··· RECORD EXTRACTS ···

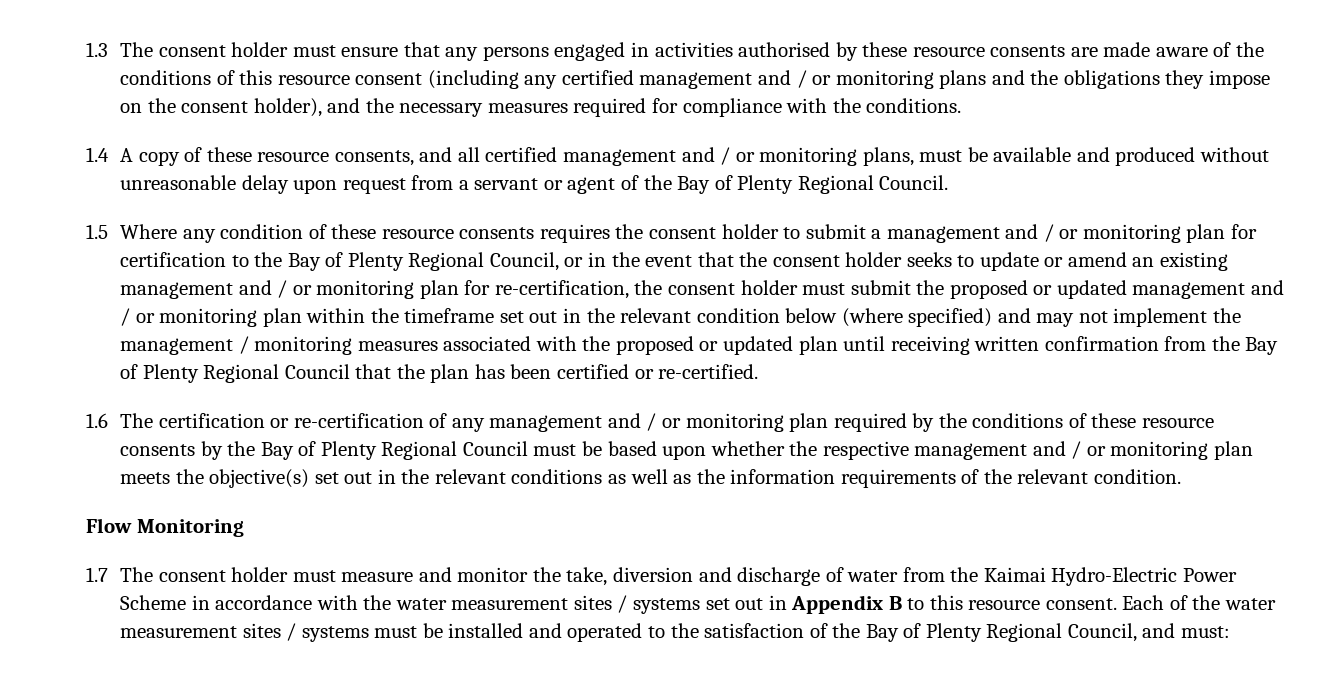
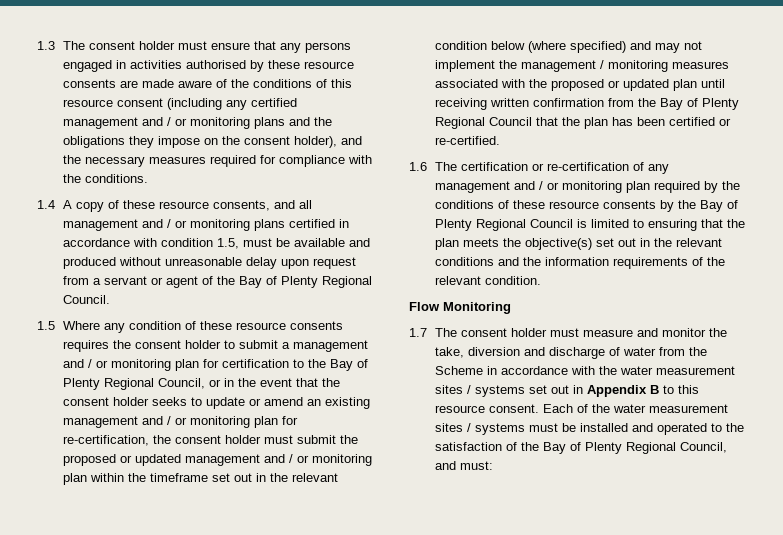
- 1.4 A copy of these resource consents, and all certified management and / or monitoring plans, must be available and produced without unreasonable delay upon request from a servant or agent of the Bay of Plenty Regional Council.
+ 1.4 A copy of these resource consents, and all management and / or monitoring plans certified in accordance with condition 1.5, must be available and produced without unreasonable delay upon request from a servant or agent of the Bay of Plenty Regional Council.
- 1.6 The certification or re-certification of any management and / or monitoring plan required by the conditions of these resource consents by the Bay of Plenty Regional Council must be based upon whether the respective management and / or monitoring plan meets the objective(s) set out in the relevant conditions as well as the information requirements of the relevant condition.
+ 1.6 The certification or re-certification of any management and / or monitoring plan required by the conditions of these resource consents by the Bay of Plenty Regional Council is limited to ensuring that the plan meets the objective(s) set out in the relevant conditions and the information requirements of the relevant condition.
- 1.7 The consent holder must measure and monitor the take, diversion and discharge of water from the Kaimai Hydro-Electric Power Scheme in accordance with the water measurement sites / systems set out in Appendix B to this resource consent.
+ 1.7 The consent holder must measure and monitor the take, diversion and discharge of water from the Scheme in accordance with the water measurement sites / systems set out in Appendix B to this resource consent.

···

**EXERCISE OBJECTIVE:** An exact copy of each entry is required, minus the pictures.

**RESPONSE AREA:**
- 1.4 A copy of these resource consents, and all certified management and / or monitoring plans, must be available and produced without unreasonable delay upon request from a servant or agent of the Bay of Plenty Regional Council.
+ 1.4 A copy of these resource consents, and all management and / or monitoring plans certified in accordance with condition 1.5, must be available and produced without unreasonable delay upon request from a servant or agent of the Bay of Plenty Regional Council.
- 1.6 The certification or re-certification of any management and / or monitoring plan required by the conditions of these resource consents by the Bay of Plenty Regional Council must be based upon whether the respective management and / or monitoring plan meets the objective(s) set out in the relevant conditions as well as the information requirements of the relevant condition.
+ 1.6 The certification or re-certification of any management and / or monitoring plan required by the conditions of these resource consents by the Bay of Plenty Regional Council is limited to ensuring that the plan meets the objective(s) set out in the relevant conditions and the information requirements of the relevant condition.
- 1.7 The consent holder must measure and monitor the take, diversion and discharge of water from the Kaimai Hydro-Electric Power Scheme in accordance with the water measurement sites / systems set out in Appendix B to this resource consent.
+ 1.7 The consent holder must measure and monitor the take, diversion and discharge of water from the Scheme in accordance with the water measurement sites / systems set out in Appendix B to this resource consent.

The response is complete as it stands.